# RECORDS FOR THIS TASK
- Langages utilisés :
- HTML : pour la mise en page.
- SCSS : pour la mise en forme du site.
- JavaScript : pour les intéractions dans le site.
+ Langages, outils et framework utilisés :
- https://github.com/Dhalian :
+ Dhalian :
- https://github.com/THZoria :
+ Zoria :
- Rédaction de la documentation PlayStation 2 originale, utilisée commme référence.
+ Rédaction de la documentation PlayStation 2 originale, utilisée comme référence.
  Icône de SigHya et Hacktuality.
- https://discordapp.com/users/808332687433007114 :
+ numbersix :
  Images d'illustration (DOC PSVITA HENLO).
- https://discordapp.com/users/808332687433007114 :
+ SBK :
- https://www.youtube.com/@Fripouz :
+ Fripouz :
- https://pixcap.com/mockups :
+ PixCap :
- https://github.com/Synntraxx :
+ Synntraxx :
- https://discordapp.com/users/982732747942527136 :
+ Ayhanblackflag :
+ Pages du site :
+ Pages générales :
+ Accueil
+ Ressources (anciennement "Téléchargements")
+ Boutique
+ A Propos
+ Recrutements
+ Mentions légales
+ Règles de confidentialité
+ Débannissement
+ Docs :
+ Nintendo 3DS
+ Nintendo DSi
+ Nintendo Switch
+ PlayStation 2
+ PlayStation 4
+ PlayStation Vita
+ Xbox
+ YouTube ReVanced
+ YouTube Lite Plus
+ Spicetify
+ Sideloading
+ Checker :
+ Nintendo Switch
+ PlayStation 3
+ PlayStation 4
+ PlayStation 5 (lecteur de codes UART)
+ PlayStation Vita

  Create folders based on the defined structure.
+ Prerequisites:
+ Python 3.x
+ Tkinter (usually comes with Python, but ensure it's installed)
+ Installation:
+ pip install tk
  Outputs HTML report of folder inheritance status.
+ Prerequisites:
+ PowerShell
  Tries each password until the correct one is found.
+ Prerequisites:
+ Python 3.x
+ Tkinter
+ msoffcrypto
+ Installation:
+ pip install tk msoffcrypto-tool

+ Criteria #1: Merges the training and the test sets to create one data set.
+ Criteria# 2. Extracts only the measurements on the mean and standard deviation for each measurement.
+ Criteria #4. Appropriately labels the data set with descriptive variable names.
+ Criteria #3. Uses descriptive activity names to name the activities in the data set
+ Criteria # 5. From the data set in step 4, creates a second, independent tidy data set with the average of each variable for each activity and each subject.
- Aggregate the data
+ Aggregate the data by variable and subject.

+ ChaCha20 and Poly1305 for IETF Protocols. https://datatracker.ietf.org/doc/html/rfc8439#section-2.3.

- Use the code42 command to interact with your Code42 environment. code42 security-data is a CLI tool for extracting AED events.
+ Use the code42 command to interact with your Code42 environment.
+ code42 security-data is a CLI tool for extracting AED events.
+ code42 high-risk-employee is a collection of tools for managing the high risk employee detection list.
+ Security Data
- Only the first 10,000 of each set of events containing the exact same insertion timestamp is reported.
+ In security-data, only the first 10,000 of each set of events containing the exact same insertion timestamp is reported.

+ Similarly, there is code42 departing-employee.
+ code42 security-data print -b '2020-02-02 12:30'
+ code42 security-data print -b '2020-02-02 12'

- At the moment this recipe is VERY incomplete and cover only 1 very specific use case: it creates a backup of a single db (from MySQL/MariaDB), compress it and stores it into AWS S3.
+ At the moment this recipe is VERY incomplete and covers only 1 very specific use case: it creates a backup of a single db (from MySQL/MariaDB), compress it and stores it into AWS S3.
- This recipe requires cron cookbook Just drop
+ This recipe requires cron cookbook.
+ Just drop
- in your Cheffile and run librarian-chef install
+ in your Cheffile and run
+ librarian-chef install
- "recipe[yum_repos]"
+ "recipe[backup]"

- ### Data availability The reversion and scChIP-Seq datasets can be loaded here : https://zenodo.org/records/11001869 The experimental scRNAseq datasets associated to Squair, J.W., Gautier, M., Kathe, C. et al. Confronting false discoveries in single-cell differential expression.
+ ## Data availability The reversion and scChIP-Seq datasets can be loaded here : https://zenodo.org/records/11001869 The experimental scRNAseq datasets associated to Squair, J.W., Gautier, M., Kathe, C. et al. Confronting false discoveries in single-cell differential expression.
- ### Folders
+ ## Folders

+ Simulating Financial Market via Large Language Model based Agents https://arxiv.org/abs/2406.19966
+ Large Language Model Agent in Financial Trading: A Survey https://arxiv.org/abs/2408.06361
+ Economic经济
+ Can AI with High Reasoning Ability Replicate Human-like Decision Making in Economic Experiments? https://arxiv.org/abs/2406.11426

# TRY IT
Exact duplication is required for the lines above, from the line that contains "- Rédaction de" to the line that contains "Pages du site", inclusive; omit all others.

# EXERCISE RESPONSE
- Rédaction de la documentation PlayStation 2 originale, utilisée commme référence.
+ Rédaction de la documentation PlayStation 2 originale, utilisée comme référence.
  Icône de SigHya et Hacktuality.
- https://discordapp.com/users/808332687433007114 :
+ numbersix :
  Images d'illustration (DOC PSVITA HENLO).
- https://discordapp.com/users/808332687433007114 :
+ SBK :
- https://www.youtube.com/@Fripouz :
+ Fripouz :
- https://pixcap.com/mockups :
+ PixCap :
- https://github.com/Synntraxx :
+ Synntraxx :
- https://discordapp.com/users/982732747942527136 :
+ Ayhanblackflag :
+ Pages du site :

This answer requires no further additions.